В последующие годы Инголинда принесла Гаю целый цветник дочерей. Шесть принцесс родилось у них, не считая старшей; Ингерда пошла светлой мастью в Инголинду и внешне была её точной копией, у всех прочих девочек волосы были разных оттенков — от средне-русого до тёмно-каштанового. Злые языки — а такие всегда найдутся где угодно — поговаривали, что Ингерда не похожа на Гая. Остальные-то его дочки гораздо темнее, а вот Владыка Стольфгун тоже вроде светловолос. Это был грязный намёк на пребывание королевы Инголинды в плену у её неудачливого воздыхателя. Но Ингерда обладала признаком, который был способен заткнуть всем злоречивым сплетникам рты — кривыми мизинчиками на руках. Точно такие же мизинцы были у самого Гая, и остальным своим детям он передал эту особенность. Незначительное искривление пальцев не мешало ему ни в быту, ни в бою, зато было очень характерным, передавалось по наследству и служило наглядным доказательством кровного родства. Гай не мог стерпеть того, что честь его жены порочат, говоря, будто бы она предавалась утехам со Стольфгуном и что теперь Гай воспитывает не свою дочь; кроме того, эта болтовня дошла до ушей ребёнка, и Ингерда рыдала: неужели папа — вовсе не её папа? Она прибежала к Гаю вся в слезах.

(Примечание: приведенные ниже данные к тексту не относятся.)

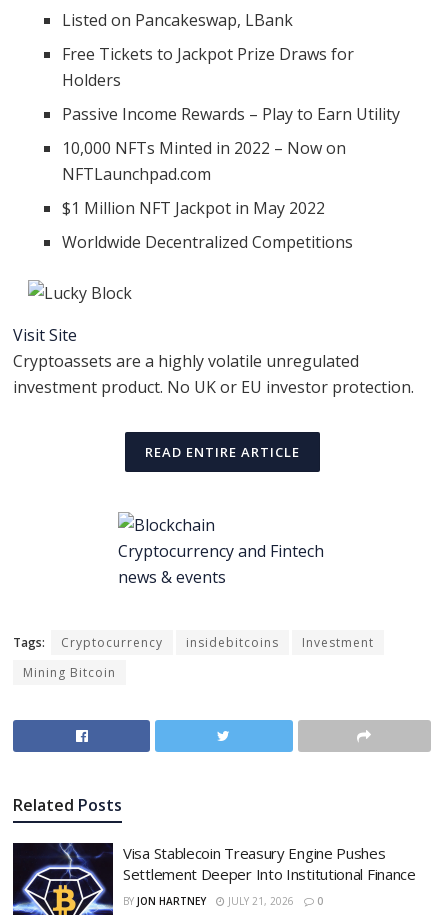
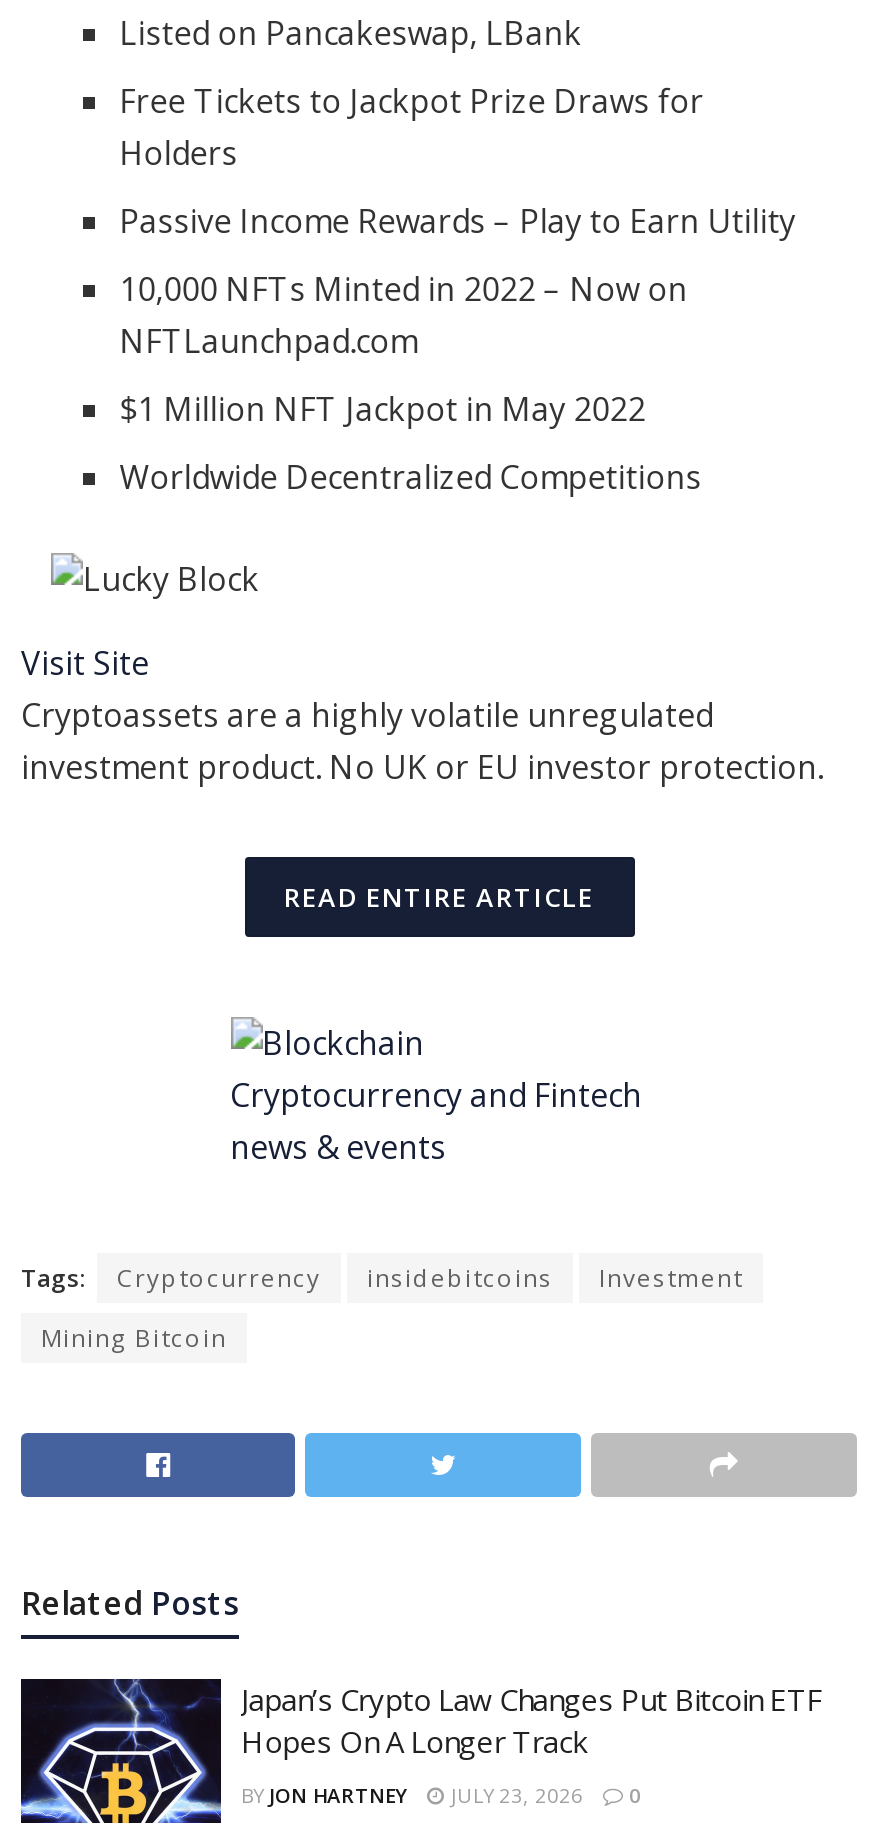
- Visa Stablecoin Treasury Engine Pushes
- Settlement Deeper Into Institutional Finance
+ Japan’s Crypto Law Changes Put Bitcoin ETF
+ Hopes On A Longer Track

- JULY 21, 2026
+ JULY 23, 2026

«Доченька, счастье моё! Не верь злым людям, — сказал ей Гай. Положил свою руку рядом с её ручкой. — Смотри, самый маленький пальчик у тебя загнут. У меня — такой же. И у твоего братца Ингрина он есть, и у сестриц. Это значит, что все вы — мои дети, моя родная кровь. А глупых и злых людей не слушай! Им просто нравится злословить».
Ингерда утёрла слёзы и улыбнулась. Её счастливая улыбка, как в зеркале, отразилась на суровом лице Гая. Девочка обняла его за шею, и он, поднявшись с нею на руках, подошёл к окну. Из него была видна светлица королевы; Инголинда сидела там за рукоделием, озарённая солнцем. Словно почувствовав их взгляды, она вскинула глаза и улыбнулась.
Слёз своей дочери Гай не мог простить сплетникам. Он провёл расследование, дабы выявить источник распространения грязных слухов. Было учинено множество допросов, виновники изобличены. Их Гай приговорил к усекновению языка наполовину, а всем прочим, кто повторял их недостойные слова, присудил выплатить крупный штраф в государственную казну. Обошлось без казней.
6
Пальцы Ольги ворошили прядки Алисиных волос, на столе в коконе из полотенца стоял заварочный чайник, а в окне серело тёмное, хмурое небо. В стекло скрёбся дождь, под порывами ветра с яблонь слетали листья. Алиса дочитала последнюю главу третьего тома, но за редактирование пока не бралась. Ей требовалось время, чтобы эмоции улеглись.
— Автор обещал торжество «любовной любви» — автор сделал, — сказала Ольга. — Ну, дорогой читатель доволен финалом?
— Да... Сцена ночью в шатре очень... сильная, — мурлыкнула Алиса, уютно свернувшись в объятиях Ольги.
— Восемь детей — хватит? — хмыкнула та. — Или, может, ещё добавить?
— Хватит, хватит, — засмеялась Алиса.
Под конец августа зачастили дожди, совсем запахло осенью, надежда на тёплое и приятное бабье лето стала крайне призрачной. Ольга с Алисой решили не оставаться на даче ещё и на сентябрь. Впрочем, на лице Алисы отражались раздумья. Даже одна весьма конкретная мысль.
— Оль, что ты думаешь насчёт покупки своей дачи? Я тут смотрела объявления о продаже — есть дешёвые варианты... Но там домики реально убогонькие, старые и убитые — ни удобств, ничего. Развалюхи. Ещё и в ремонт с благоустройством придётся вкладываться. Есть подороже — там получше ситуация, но всё равно что-то немного доделать придётся. Мне так хочется свою дачу! Съёмная — это съёмная, а своя — совсем другое.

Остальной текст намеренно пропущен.